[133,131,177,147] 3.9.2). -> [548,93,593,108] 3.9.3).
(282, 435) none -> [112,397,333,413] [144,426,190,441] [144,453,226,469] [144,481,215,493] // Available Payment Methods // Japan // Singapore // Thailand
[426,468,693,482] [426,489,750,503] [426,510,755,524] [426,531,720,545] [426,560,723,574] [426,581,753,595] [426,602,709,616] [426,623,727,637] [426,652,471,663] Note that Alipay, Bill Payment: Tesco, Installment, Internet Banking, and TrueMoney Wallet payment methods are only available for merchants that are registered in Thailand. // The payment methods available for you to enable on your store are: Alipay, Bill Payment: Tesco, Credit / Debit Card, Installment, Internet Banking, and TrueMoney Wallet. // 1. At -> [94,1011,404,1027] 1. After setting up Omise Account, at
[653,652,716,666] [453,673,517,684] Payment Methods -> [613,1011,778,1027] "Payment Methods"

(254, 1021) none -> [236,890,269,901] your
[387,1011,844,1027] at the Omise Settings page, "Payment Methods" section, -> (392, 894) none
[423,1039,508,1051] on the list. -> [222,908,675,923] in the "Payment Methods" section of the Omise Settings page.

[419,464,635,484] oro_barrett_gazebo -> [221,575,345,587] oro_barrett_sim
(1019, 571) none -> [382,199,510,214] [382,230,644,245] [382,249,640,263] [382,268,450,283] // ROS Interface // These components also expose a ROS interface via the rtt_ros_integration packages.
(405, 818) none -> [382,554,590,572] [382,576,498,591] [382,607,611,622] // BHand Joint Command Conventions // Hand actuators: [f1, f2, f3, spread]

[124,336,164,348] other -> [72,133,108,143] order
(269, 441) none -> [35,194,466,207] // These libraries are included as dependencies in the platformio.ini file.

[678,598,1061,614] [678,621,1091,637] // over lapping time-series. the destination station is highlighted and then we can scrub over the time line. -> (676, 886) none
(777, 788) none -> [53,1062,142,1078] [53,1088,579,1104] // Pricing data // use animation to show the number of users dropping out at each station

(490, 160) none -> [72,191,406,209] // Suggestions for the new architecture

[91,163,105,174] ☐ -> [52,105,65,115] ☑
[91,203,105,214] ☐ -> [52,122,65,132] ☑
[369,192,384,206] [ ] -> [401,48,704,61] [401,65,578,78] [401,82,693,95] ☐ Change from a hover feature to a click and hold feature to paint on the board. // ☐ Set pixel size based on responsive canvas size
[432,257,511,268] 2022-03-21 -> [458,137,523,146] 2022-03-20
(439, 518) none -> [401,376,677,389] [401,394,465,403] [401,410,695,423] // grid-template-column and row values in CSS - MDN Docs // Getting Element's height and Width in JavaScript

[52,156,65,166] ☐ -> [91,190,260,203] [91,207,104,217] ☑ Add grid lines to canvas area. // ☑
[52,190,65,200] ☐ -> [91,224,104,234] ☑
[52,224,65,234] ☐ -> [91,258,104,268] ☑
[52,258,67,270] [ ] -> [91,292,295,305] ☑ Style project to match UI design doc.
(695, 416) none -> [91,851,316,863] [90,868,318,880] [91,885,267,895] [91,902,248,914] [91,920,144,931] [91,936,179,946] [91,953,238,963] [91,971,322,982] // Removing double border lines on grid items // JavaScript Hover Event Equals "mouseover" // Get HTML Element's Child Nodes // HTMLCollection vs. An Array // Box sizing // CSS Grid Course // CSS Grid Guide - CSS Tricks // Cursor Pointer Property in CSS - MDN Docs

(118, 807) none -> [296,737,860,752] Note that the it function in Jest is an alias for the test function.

◆ ◆ ◆

WHAT YOU ARE ASKED TO DO: All that is wanted is a faithful reproduction of the line above with "(439, 518) none", the line with "[52,258,67,270] [ ]", and every line in between.

WORKED SOLUTION:
(439, 518) none -> [401,376,677,389] [401,394,465,403] [401,410,695,423] // grid-template-column and row values in CSS - MDN Docs // Getting Element's height and Width in JavaScript

[52,156,65,166] ☐ -> [91,190,260,203] [91,207,104,217] ☑ Add grid lines to canvas area. // ☑
[52,190,65,200] ☐ -> [91,224,104,234] ☑
[52,224,65,234] ☐ -> [91,258,104,268] ☑
[52,258,67,270] [ ] -> [91,292,295,305] ☑ Style project to match UI design doc.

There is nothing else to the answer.